* DESCRIPTION OF THE TASK *
Please print, exactly, only the lines in the entries below from the line that has "font-size: 13px ->" through the line that has "background: #6d28d9 ->". Pictures don't go in.

Top of THE RECORDS

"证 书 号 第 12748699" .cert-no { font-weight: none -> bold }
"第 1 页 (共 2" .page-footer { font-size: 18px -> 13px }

Bottom of THE RECORDS
Top of THE RECORDS

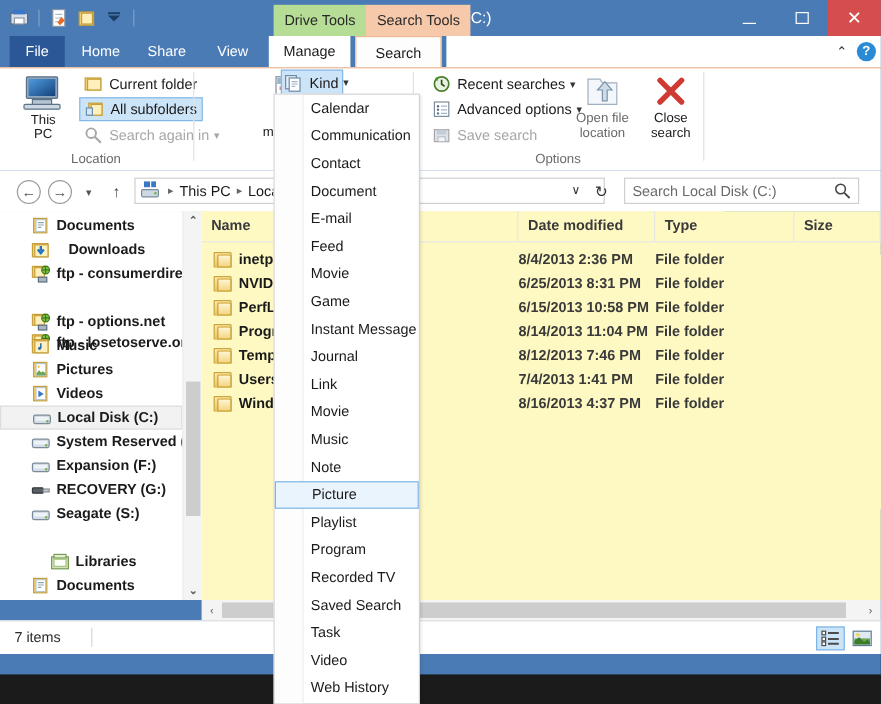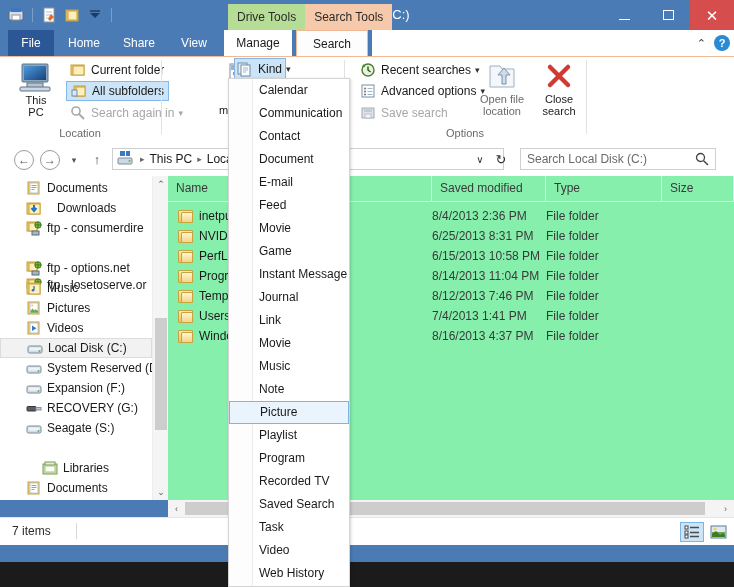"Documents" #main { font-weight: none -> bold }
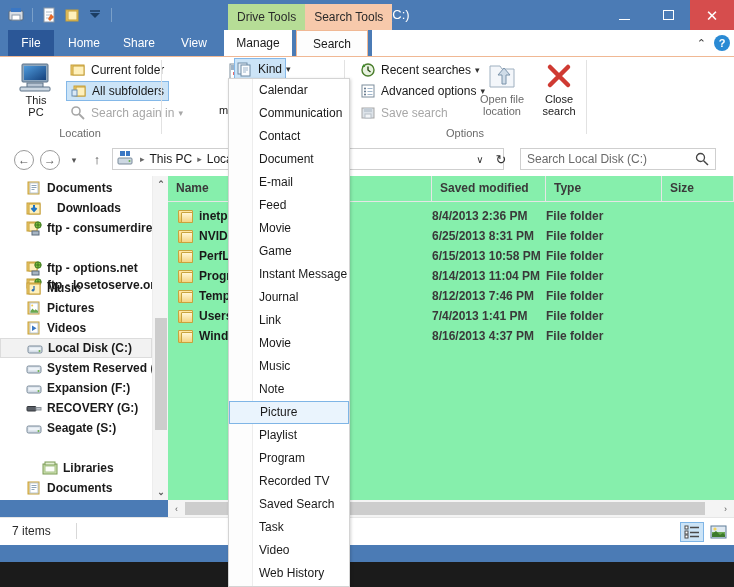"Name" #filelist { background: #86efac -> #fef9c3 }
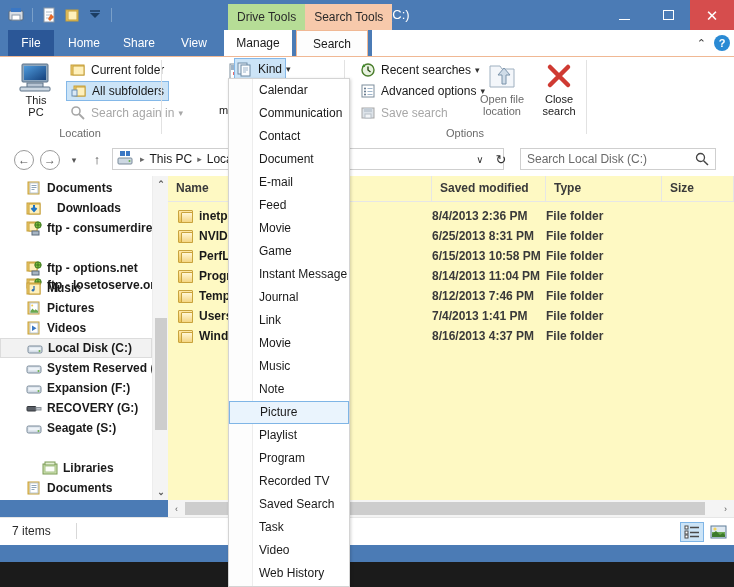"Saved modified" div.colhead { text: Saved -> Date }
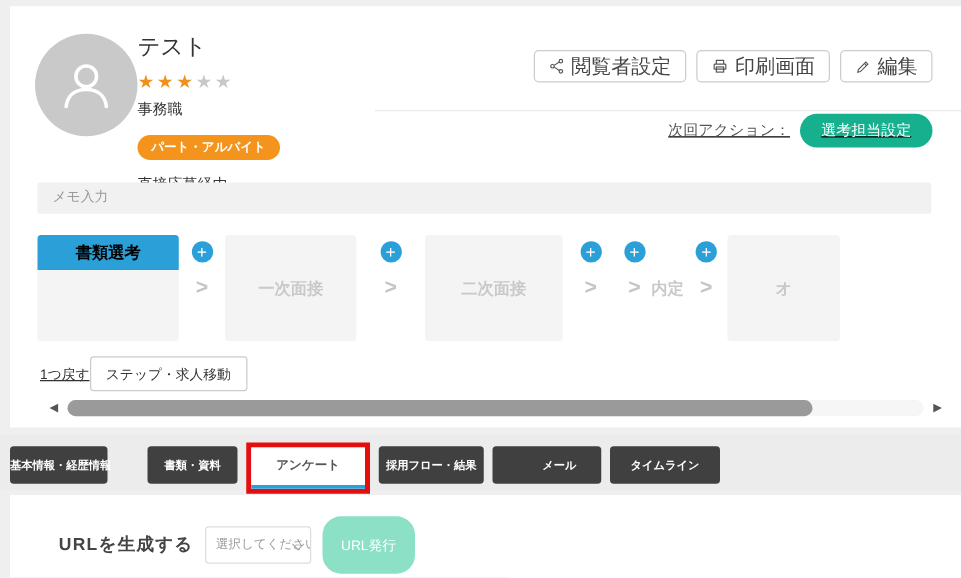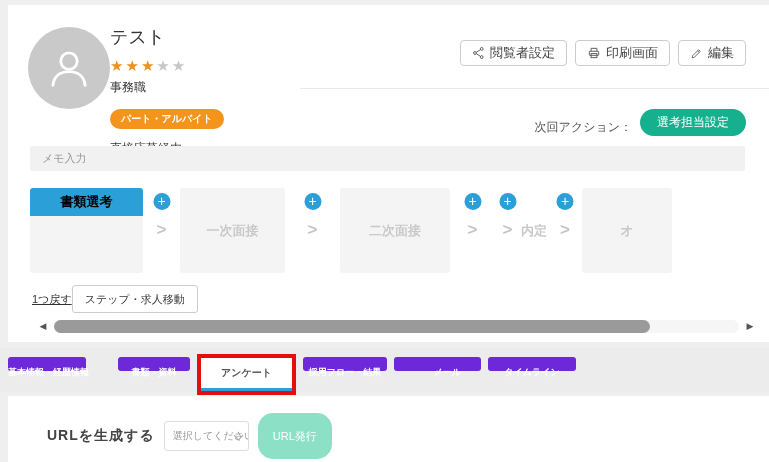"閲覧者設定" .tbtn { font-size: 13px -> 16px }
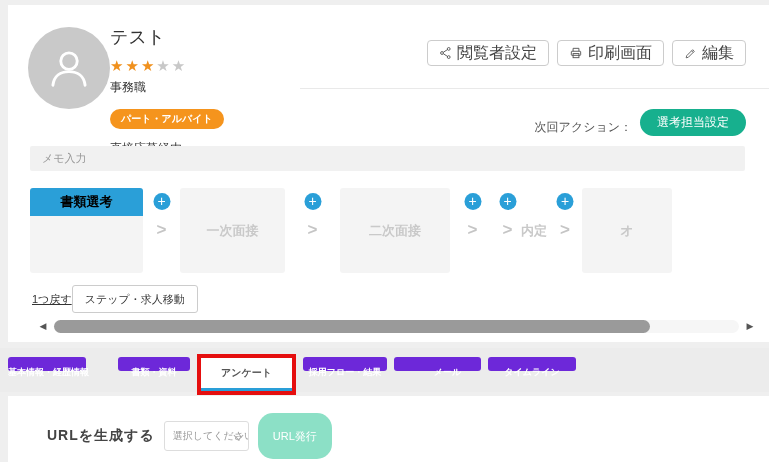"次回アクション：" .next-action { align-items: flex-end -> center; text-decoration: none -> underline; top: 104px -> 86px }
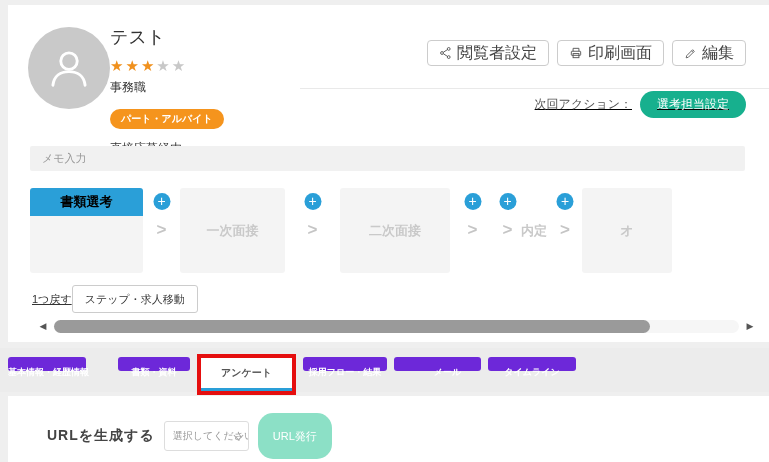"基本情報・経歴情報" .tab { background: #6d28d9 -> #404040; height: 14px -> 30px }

Bottom of THE RECORDS

* SOLUTION FOR THIS PROBLEM *
"閲覧者設定" .tbtn { font-size: 13px -> 16px }
"次回アクション：" .next-action { align-items: flex-end -> center; text-decoration: none -> underline; top: 104px -> 86px }
"基本情報・経歴情報" .tab { background: #6d28d9 -> #404040; height: 14px -> 30px }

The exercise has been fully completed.